Published by Constable,
3 November 2016.
ISBN: 978-1-4721-2063-2

Lotte Meerman’s sleuthing habits began when she resolved to find Agnes Visser who mysteriously disappeared when they were both eight years old.  The young Lotte sought to be reunited with her childhood friend and at the same time hoped to entice her absent father, himself a detective, back home.  Her exploits, however, did not reunite her estranged parents and, although she eventually located her young friend, it was too late, the girl had already been murdered.  Now Lotte works as a police detective in Amsterdam but still feels guilt at having failed to prevent Agnes’s death.  During her previous case she sustained a gunshot wound to the shoulder and has just returned to duty after several months away from the job she loves.

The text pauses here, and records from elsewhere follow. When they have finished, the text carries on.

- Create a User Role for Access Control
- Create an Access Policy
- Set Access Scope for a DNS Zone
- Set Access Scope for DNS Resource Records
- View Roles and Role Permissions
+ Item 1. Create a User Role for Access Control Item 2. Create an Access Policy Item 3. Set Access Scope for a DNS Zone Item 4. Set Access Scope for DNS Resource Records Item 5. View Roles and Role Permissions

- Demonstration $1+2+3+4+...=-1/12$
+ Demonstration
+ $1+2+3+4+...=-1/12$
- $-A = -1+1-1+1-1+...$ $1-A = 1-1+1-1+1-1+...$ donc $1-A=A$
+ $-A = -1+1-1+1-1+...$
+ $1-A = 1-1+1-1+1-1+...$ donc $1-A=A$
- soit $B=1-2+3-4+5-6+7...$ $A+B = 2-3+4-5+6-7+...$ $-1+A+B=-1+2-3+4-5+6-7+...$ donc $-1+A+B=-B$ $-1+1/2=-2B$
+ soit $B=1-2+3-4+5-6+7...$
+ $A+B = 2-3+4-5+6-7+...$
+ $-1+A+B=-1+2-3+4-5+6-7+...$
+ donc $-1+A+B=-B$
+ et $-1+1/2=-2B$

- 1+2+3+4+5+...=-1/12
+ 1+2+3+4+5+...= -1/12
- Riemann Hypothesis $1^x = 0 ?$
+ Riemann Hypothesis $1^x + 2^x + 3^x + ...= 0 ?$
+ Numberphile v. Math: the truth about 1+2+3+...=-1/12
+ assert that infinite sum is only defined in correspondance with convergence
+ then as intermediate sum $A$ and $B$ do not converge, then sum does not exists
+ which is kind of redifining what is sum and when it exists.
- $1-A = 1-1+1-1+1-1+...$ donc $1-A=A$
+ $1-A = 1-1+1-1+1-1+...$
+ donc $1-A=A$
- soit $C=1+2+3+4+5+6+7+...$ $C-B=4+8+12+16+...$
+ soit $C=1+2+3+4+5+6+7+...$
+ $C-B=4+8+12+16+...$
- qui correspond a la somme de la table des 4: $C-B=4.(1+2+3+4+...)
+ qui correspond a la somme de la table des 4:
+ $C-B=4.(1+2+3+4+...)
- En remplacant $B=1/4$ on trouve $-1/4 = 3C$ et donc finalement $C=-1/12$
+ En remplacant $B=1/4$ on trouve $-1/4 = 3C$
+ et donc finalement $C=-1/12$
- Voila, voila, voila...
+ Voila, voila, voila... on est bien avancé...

The novel opens with Lotte carefully threading her way through shards of glass that surround the body of a painter and decorator, Frank Stempel, who has fallen to his death from the seventh floor of a building.  The scene becomes a perfect metaphor as Lotte realises she must also negotiate her way through the sharp and strained professional relationships that have greeted her return from sick leave.  Her former partner is scathing in his criticism of the way she handled her last case, and she finds herself fighting the rest of her department when she suggests that Stempel’s deadly fall may have sinister overtones.  A left-luggage ticket from the dead man’s jacket leads Stempel’s widow to make a grisly discovery at Amsterdam Central Railway Station and increases Lotte’s suspicion that she is dealing with a murder rather than an accident.  Dark secrets hidden for decades are exposed and more recent criminal puzzles are solved as Lotte pursues the case despite opposition from her peers and supervisory officer.

The first person narrative voice reveals Lotte’s complex and highly credible character wracked with self-doubt and anxiety.  The immediacy and intimacy of her voice is skilfully interspersed with a third person narrator and this dual perspective affords the reader a wider view of events than Lotte’s alone.  The two viewpoints give depth and colour to the story. 

Similarly, Amsterdam’s familiar compact city centre, with its bustle and building work, contrasts with the more open landscape of the ingeniously reclaimed polder where Lotte believes, “I could see as far as I wanted, nothing interrupted my view…”.  But is Lotte really seeing clearly?  The polder, apparently secure within dikes and armed with pumping stations ready to combat any rise in water levels, can never be taken for granted; polders, like life, can never be risk-free.  The reader soon suspects that the clarity and peace of the polder beyond Amsterdam conceals tensions and murky events from the past.  Lotte’s instincts have, after all, been wrong before…

A Cold Case in Amsterdam Central is the second novel in Anja de Jager’s Lotte Meerman mysteries and I cannot wait to read the first, A Cold Death in Amsterdam, to see how this unusual, intriguing and engaging female detective made her debut.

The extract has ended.